Records from a data collection:

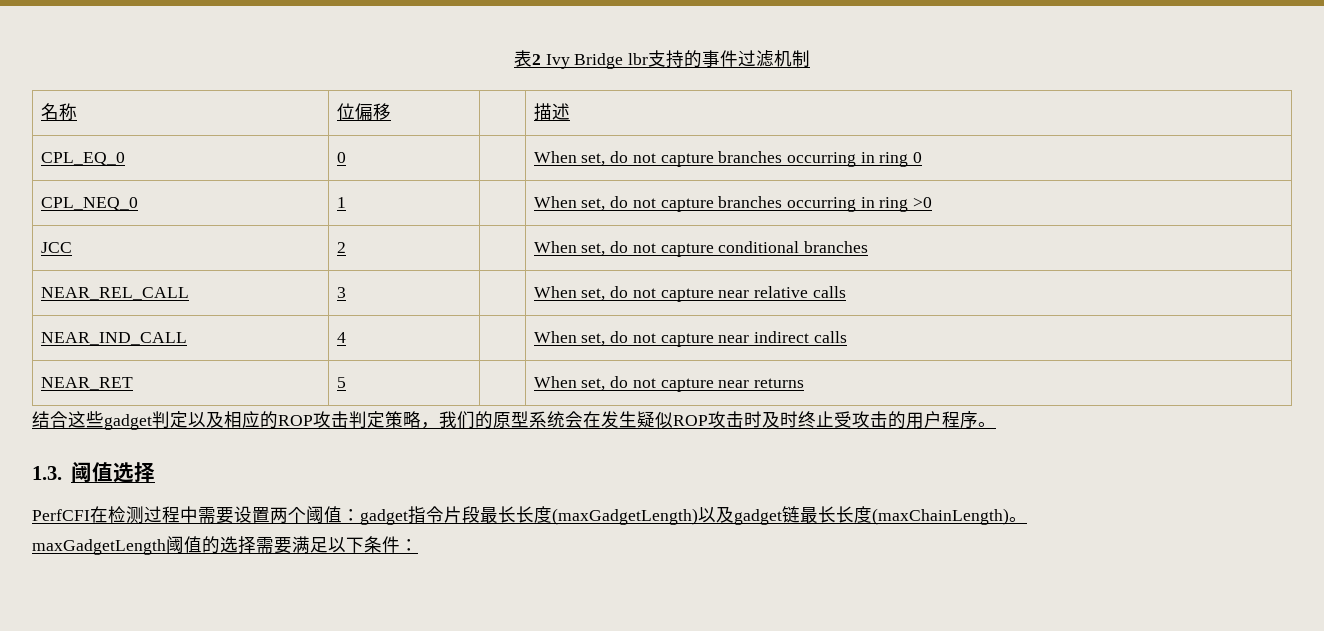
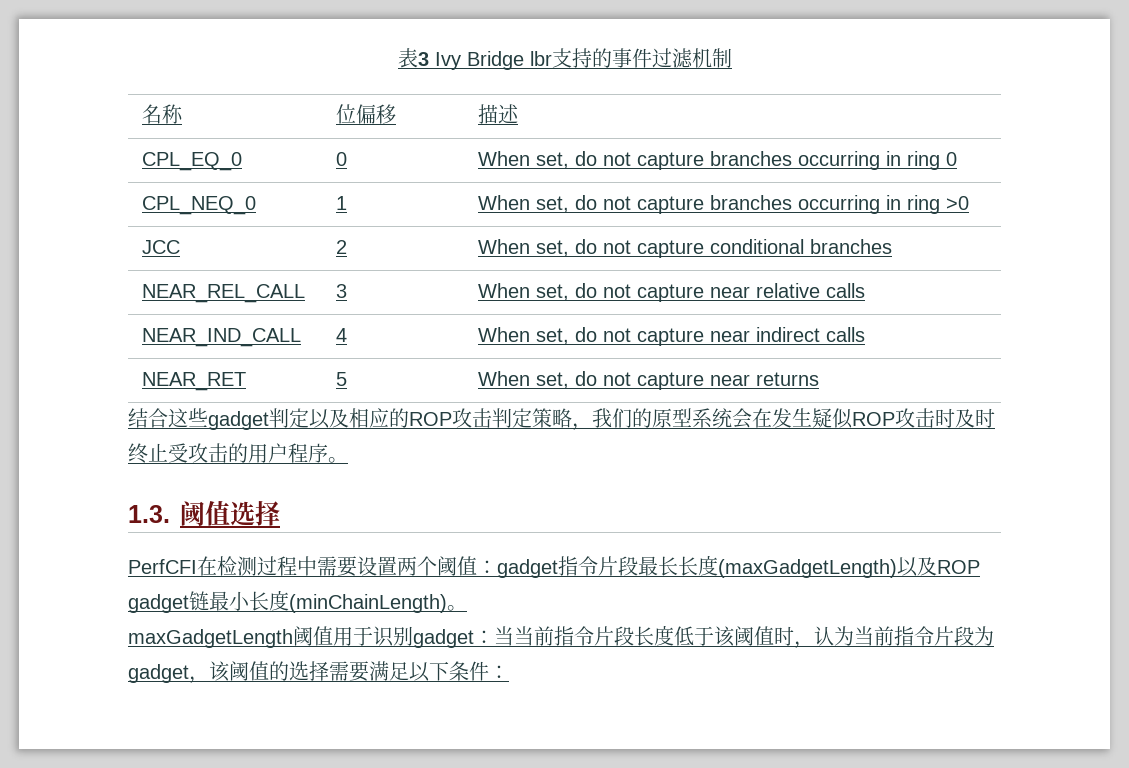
- 表2 Ivy Bridge lbr支持的事件过滤机制
+ 表3 Ivy Bridge lbr支持的事件过滤机制
- PerfCFI在检测过程中需要设置两个阈值：gadget指令片段最长长度(maxGadgetLength)以及gadget链最长长度(maxChainLength)。
+ PerfCFI在检测过程中需要设置两个阈值：gadget指令片段最长长度(maxGadgetLength)以及ROP gadget链最小长度(minChainLength)。
- maxGadgetLength阈值的选择需要满足以下条件：
+ maxGadgetLength阈值用于识别gadget：当当前指令片段长度低于该阈值时，认为当前指令片段为gadget，该阈值的选择需要满足以下条件：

== Brief ==
Write every record out again exactly, omitting the pictures they hold.

== Answer ==
- 表2 Ivy Bridge lbr支持的事件过滤机制
+ 表3 Ivy Bridge lbr支持的事件过滤机制
- PerfCFI在检测过程中需要设置两个阈值：gadget指令片段最长长度(maxGadgetLength)以及gadget链最长长度(maxChainLength)。
+ PerfCFI在检测过程中需要设置两个阈值：gadget指令片段最长长度(maxGadgetLength)以及ROP gadget链最小长度(minChainLength)。
- maxGadgetLength阈值的选择需要满足以下条件：
+ maxGadgetLength阈值用于识别gadget：当当前指令片段长度低于该阈值时，认为当前指令片段为gadget，该阈值的选择需要满足以下条件：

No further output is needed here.